Code change snippets
________________
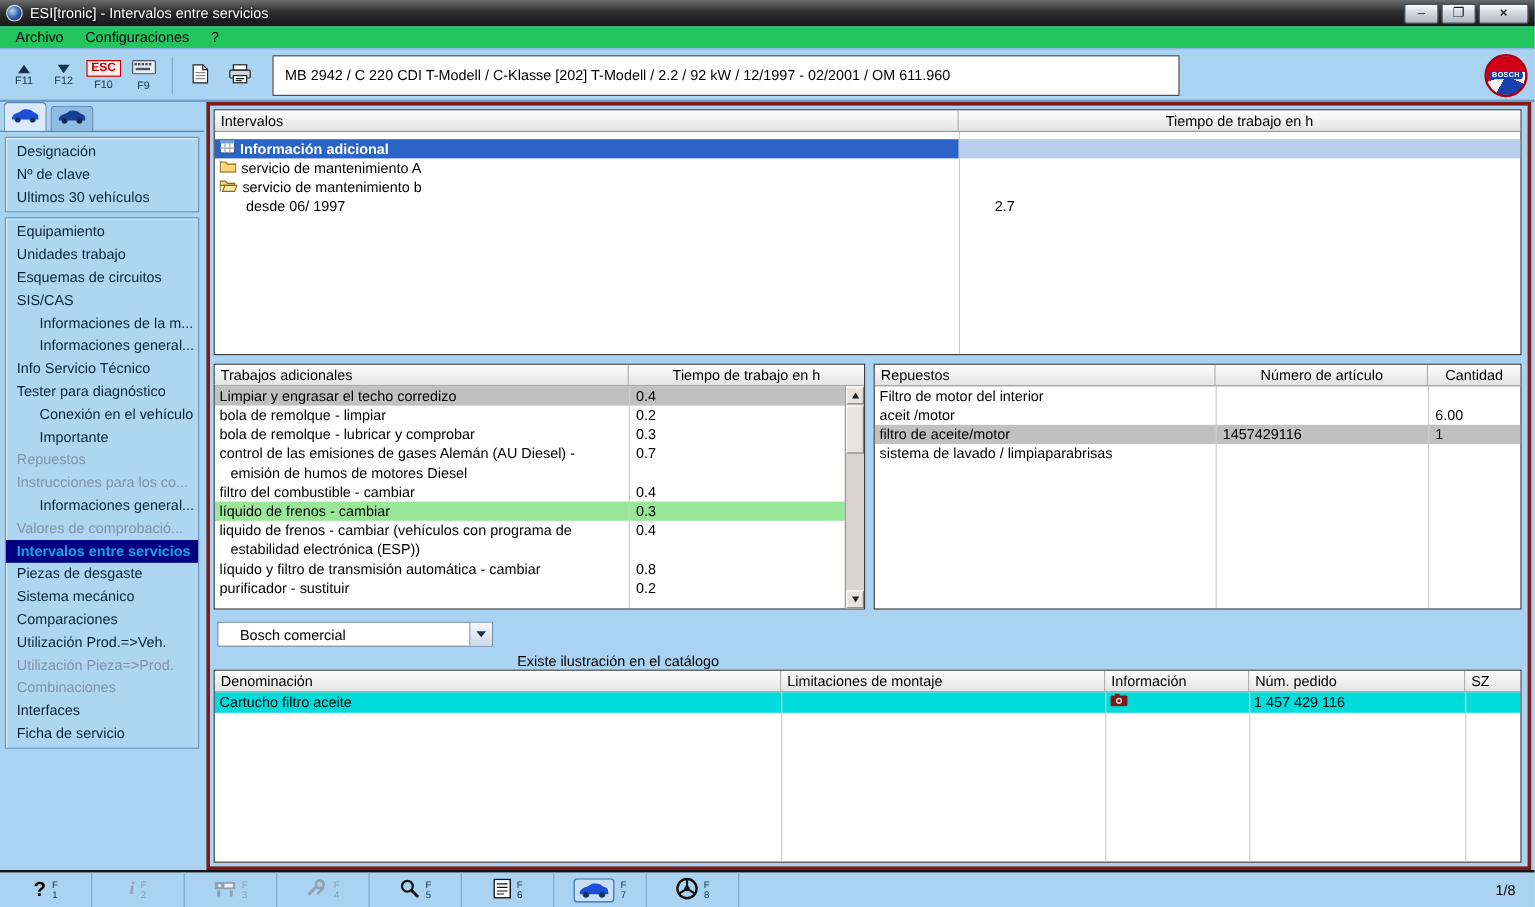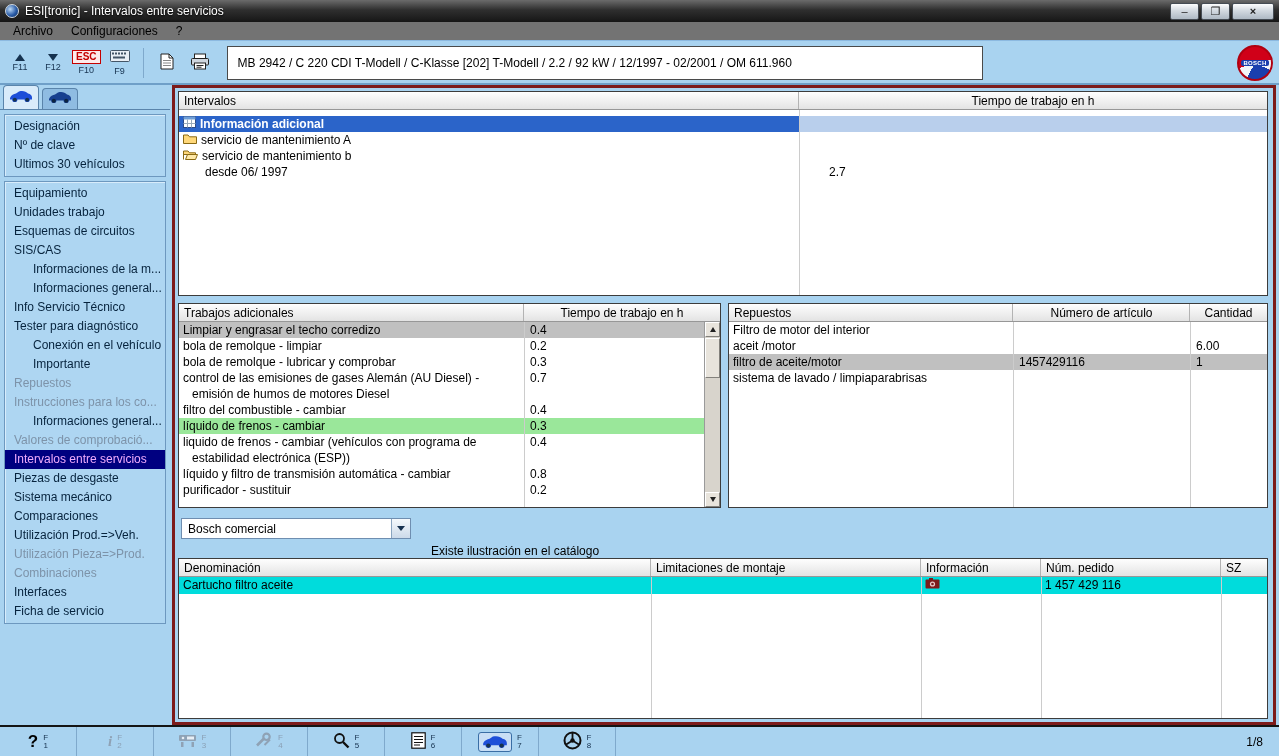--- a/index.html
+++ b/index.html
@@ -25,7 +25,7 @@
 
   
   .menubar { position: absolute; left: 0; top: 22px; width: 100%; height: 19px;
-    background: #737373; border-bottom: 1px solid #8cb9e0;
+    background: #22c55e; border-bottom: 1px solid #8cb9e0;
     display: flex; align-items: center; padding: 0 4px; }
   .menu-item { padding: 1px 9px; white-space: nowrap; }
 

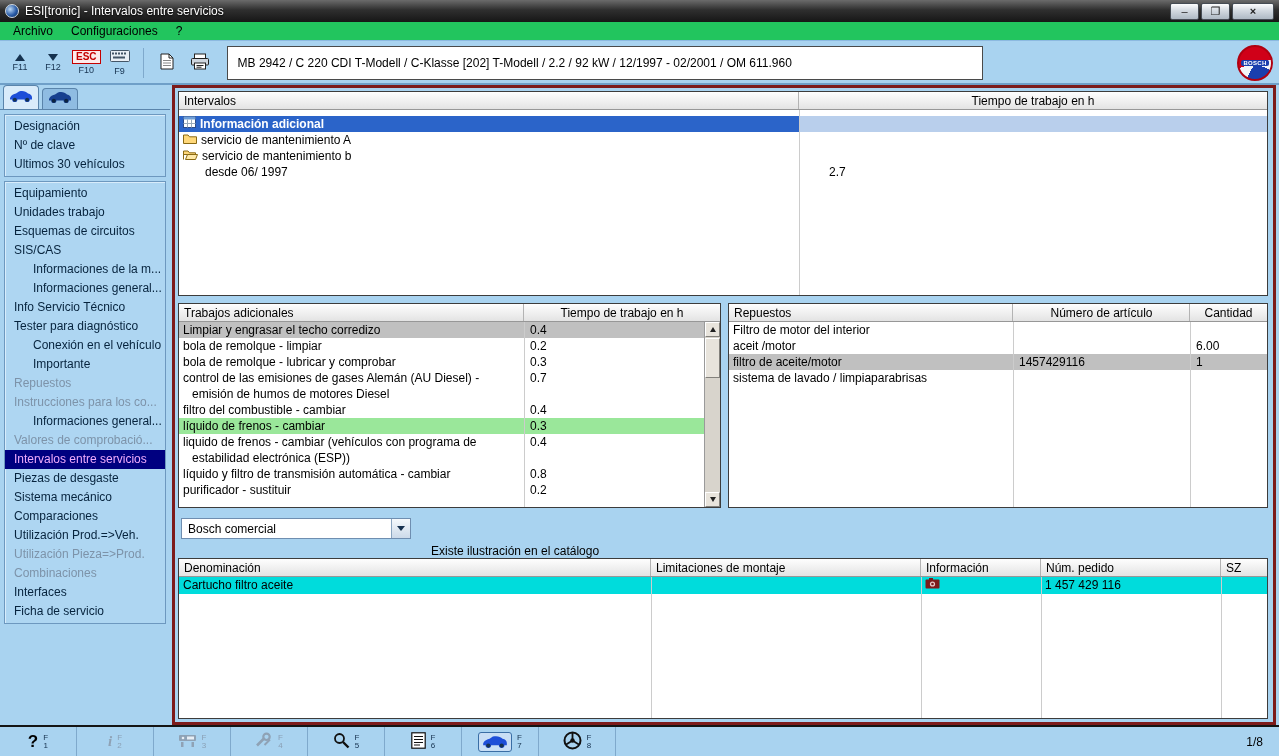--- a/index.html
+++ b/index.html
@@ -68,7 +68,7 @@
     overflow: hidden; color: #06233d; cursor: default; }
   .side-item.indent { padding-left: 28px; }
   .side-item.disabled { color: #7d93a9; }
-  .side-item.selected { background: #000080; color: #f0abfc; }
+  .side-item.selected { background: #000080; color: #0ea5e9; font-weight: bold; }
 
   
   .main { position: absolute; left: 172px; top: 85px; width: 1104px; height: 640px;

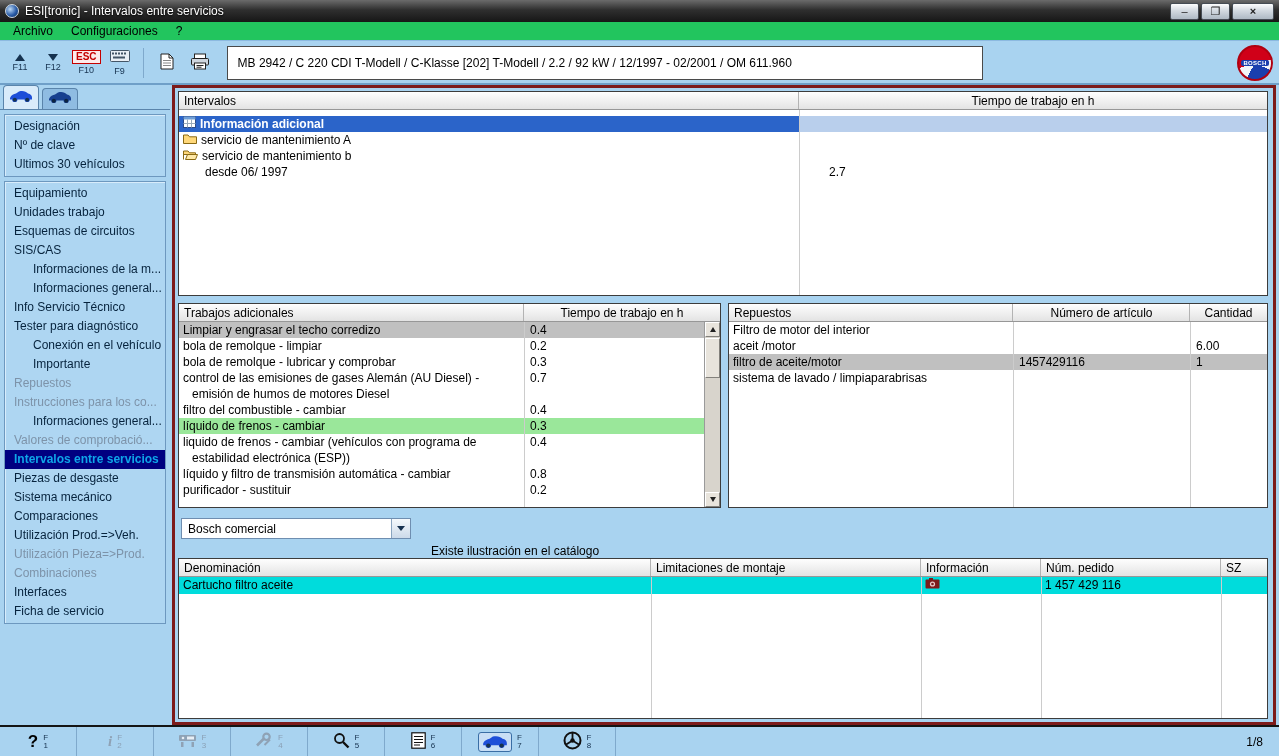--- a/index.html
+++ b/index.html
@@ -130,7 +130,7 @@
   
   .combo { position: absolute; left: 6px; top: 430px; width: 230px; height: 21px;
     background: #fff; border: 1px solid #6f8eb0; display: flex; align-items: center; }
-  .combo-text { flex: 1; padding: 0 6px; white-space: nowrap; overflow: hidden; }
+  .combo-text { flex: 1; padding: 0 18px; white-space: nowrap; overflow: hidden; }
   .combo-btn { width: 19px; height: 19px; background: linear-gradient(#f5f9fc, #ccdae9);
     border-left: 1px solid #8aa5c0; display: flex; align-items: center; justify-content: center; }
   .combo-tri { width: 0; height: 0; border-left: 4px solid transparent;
________________
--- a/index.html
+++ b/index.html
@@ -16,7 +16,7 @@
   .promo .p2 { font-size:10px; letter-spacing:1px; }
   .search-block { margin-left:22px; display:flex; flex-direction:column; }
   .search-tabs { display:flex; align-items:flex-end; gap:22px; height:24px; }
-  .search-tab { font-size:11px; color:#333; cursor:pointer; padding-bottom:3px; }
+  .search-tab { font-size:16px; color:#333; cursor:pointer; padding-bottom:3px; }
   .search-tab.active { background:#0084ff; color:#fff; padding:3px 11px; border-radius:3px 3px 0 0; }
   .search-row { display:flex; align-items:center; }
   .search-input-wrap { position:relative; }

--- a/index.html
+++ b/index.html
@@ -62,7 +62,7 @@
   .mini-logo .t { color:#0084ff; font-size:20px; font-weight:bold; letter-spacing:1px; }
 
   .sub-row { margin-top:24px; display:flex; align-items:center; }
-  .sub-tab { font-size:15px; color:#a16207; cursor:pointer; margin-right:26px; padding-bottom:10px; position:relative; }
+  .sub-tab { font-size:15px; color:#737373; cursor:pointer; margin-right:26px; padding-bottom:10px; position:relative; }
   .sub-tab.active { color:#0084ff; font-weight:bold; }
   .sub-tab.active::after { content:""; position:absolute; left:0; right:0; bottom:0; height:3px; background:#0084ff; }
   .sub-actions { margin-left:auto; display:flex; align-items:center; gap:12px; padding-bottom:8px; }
________________
> **Task objective**
Produce only the lines from the line containing "background:#0084ff; color:#fff; padding:3px" through the line containing "-62,7 +62,7 @@", inclusive of both, exactly as they stand in the entries above.

> **Written answer**
   .search-tab.active { background:#0084ff; color:#fff; padding:3px 11px; border-radius:3px 3px 0 0; }
   .search-row { display:flex; align-items:center; }
   .search-input-wrap { position:relative; }

--- a/index.html
+++ b/index.html
@@ -62,7 +62,7 @@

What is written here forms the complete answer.